LA PALMA DI IVANO



A vederla, alta con la sua chioma raccolta, è una palma come tante altre.

Ma non è così e questo perché ha una storia da raccontare, quella che Ivano ha raccontato a me, per puro caso, l'altro giorno, mentre stavamo in macchina per andare, con Ettore e Luciano, a gustare del buon pesce al retro bar di fronte allo zuccherificio, Pit Stop, gestito dal buon Nereo e sua moglie con Pardo Iacobelli di Larino ai fornelli.

Ivano, di origine abruzzese, approdato a Larino al seguito del padre che lavorava per la Lodigiani, ha, nella sua gioventù, irato per il suo lavoro di autista, nei paesi arabi e, poi, in Africa,dov'è rimasto per qualche anno in Libia.

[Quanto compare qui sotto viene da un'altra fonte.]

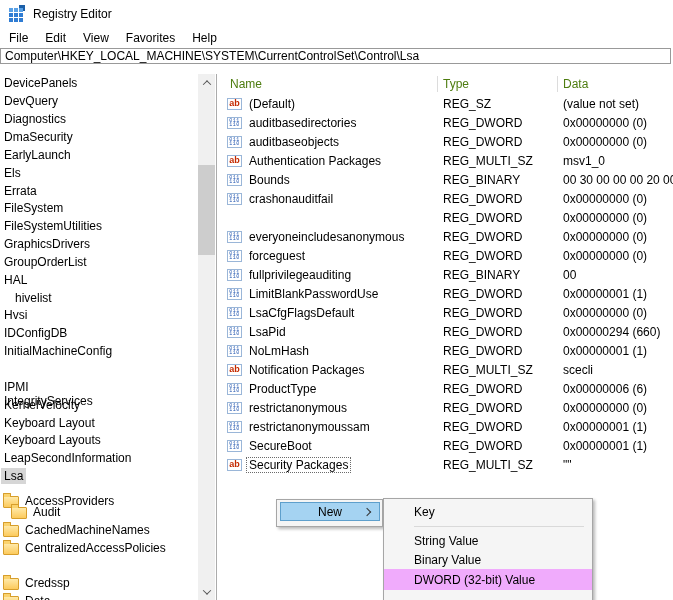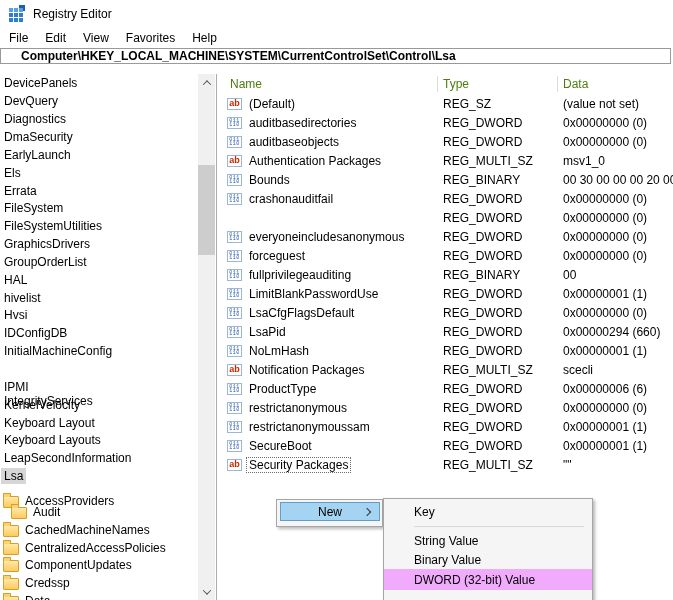--- a/index.html
+++ b/index.html
@@ -20,7 +20,7 @@
 
   
   .addressbar{position:absolute;left:0;top:48px;width:671px;height:16px;border:1px solid #999;background:#fff;
-              display:flex;align-items:center;padding-left:20px;box-sizing:border-box;font-weight:bold;}
+              display:flex;align-items:center;padding-left:4px;box-sizing:border-box;}
 
   
   .tree{position:absolute;left:0;top:74px;width:198px;height:526px;overflow:hidden;background:#fff;}

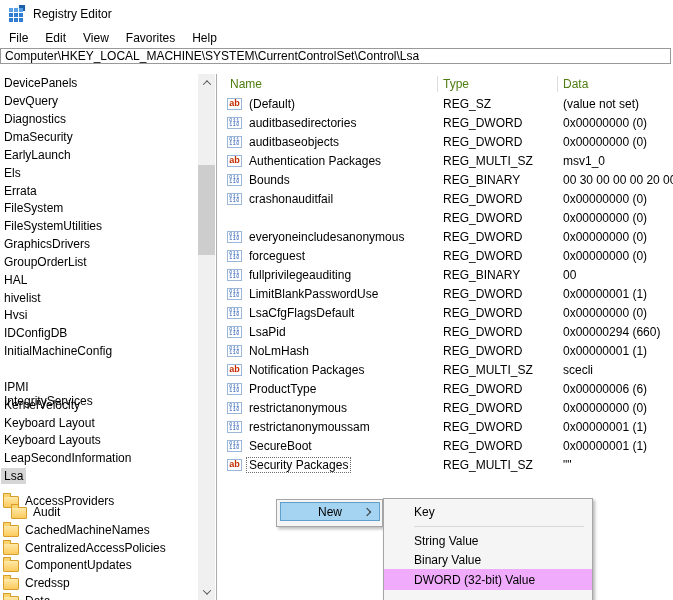--- a/index.html
+++ b/index.html
@@ -147,7 +147,7 @@
       <div class="tree-row" style="top: 196.85px; padding-left: 1px;">
         <span class="tree-label">HAL</span>
       </div>
-      <div class="tree-row" style="top: 214.7px; padding-left: 1px;">
+      <div class="tree-row" style="top: 214.7px; padding-left: 12px;">
         <span class="tree-label">hivelist</span>
       </div>
       <div class="tree-row" style="top: 232.55px; padding-left: 1px;">

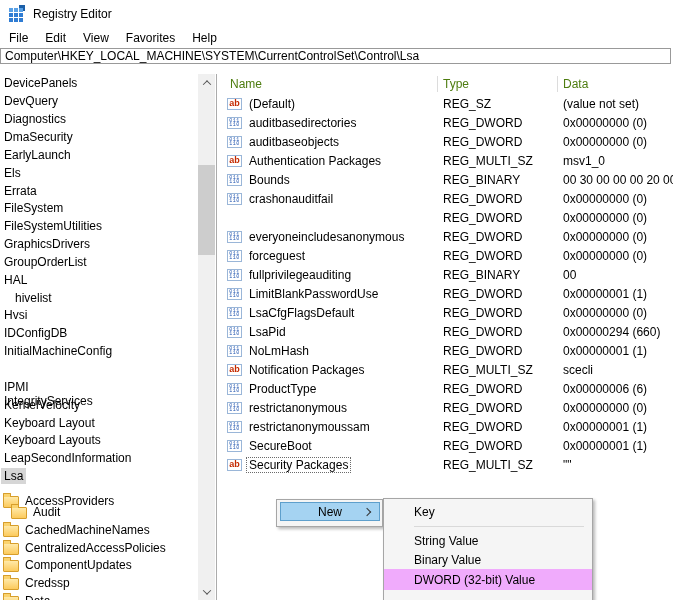--- a/index.html
+++ b/index.html
@@ -196,10 +196,6 @@
         <span class="folder"></span>
         <span class="tree-label">CentralizedAccessPolicies</span>
       </div>
-      <div class="tree-row" style="top: 482.45px; padding-left: 0px;">
-        <span class="folder"></span>
-        <span class="tree-label">ComponentUpdates</span>
-      </div>
       <div class="tree-row" style="top: 500.3px; padding-left: 0px;">
         <span class="folder"></span>
         <span class="tree-label">Credssp</span>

Ivano ha, come la gran parte degli abruzzesi e dei molisani, la dote di fare amicizia con tutti.

Nell'agosto di trent'anni fa (1983), quando stava per tornare in Italia per sposarsi, un suo amico libico, uno dei tanti che lavorava nei giardini imperiali di Gheddafi a Bengasi, gli ha voluto donare un vasetto con una palma da poco nata. Più che un regalo di nozze il dono aveva il significato della reciprocità (l'atto che rende civili e nobilita gli esseri umani amcor più della solidarietà), cioè la riconoscenza per la ciliege che Ivano gli aveva portato da Larino in uno dei suoi tanti viaggi.

Ora quella piccola palma è alta ed è lì su una piccola collina coperta di case e la puoi vedere  sulla destra, nella curva dopo l'hotel Europa, se arrivi da Termoli. Lì, a ricordare una storia di trent'anni fa che, così come da me raccontata sembra niente, e che invece, parla di Ivano e dei tanti Ivano migranti alla ricerca del lavoro con la paura dei luoghi sconosciuti e delle persone diverse, ma con il cuore aperto all'altro per superare ogni diffidenza che sempre apre al sospetto, rancore, inimicizia, insopportazione.

Al posto di questi difetti che limitano la bellezza della vita, grazie a Ivano, è cresciuta  una palma, la palma di Ivano, che, non a caso, è diversa da tutte le altre, anche da quelle che spuntano dal vivaio non lontano.